*Task goal*
Count, in the data that follows, every line with the string "wise", and give that count as the whole reply.

Structured diff data
────────

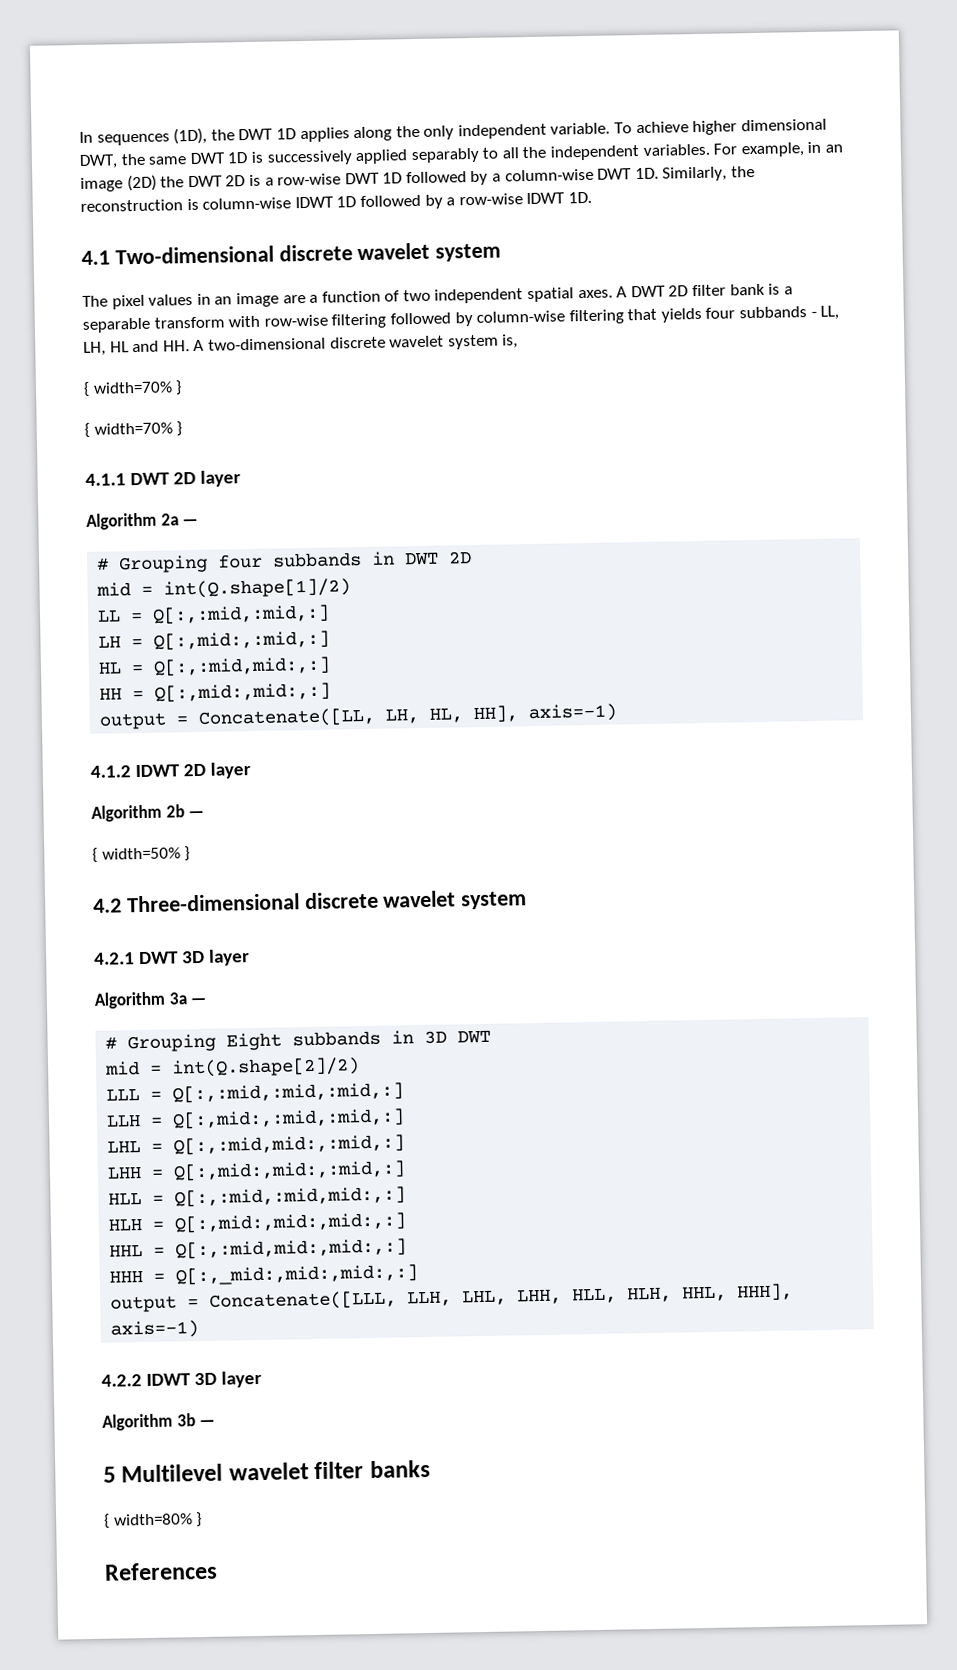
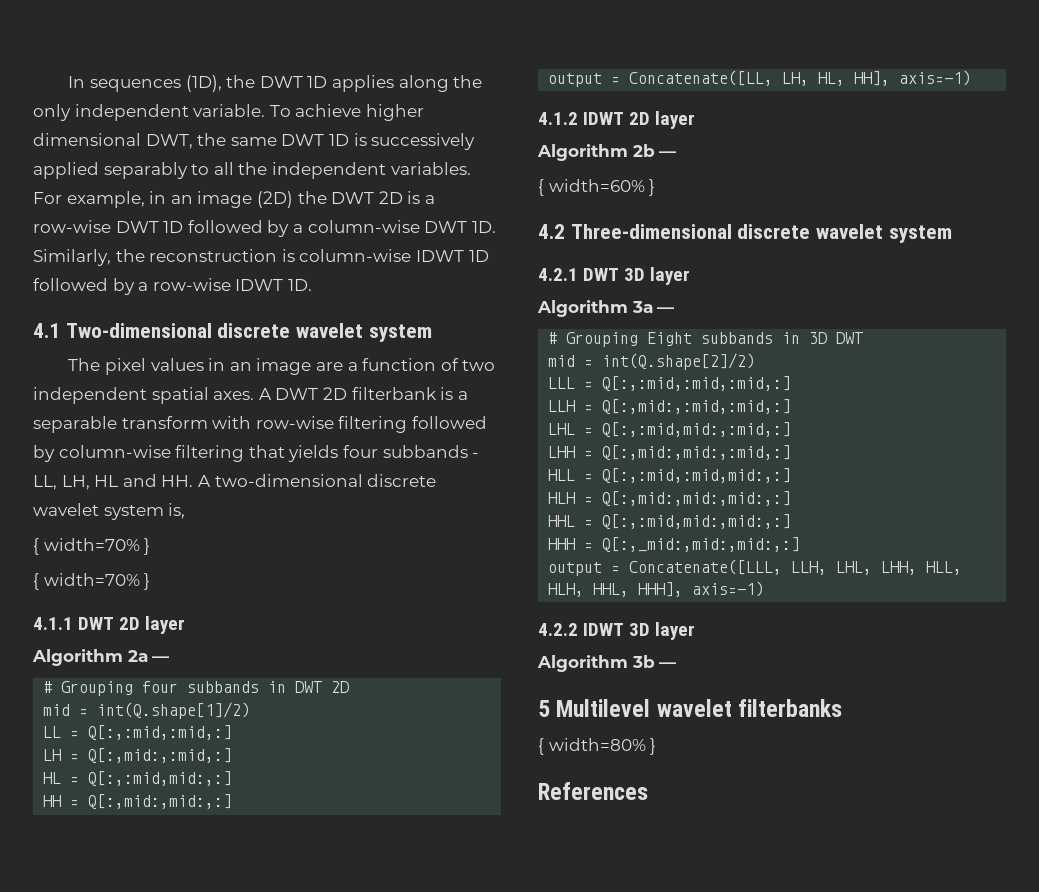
- A DWT 2D filter bank is a separable transform with row-wise filtering followed by column-wise filtering that yields four subbands - LL, LH, HL and HH. A two-dimensional discrete wavelet system is,
+ A DWT 2D filterbank is a separable transform with row-wise filtering followed by column-wise filtering that yields four subbands - LL, LH, HL and HH. A two-dimensional discrete wavelet system is,
- { width=50% }
+ { width=60% }
- 5 Multilevel wavelet filter banks
+ 5 Multilevel wavelet filterbanks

────────

*Task solution*
2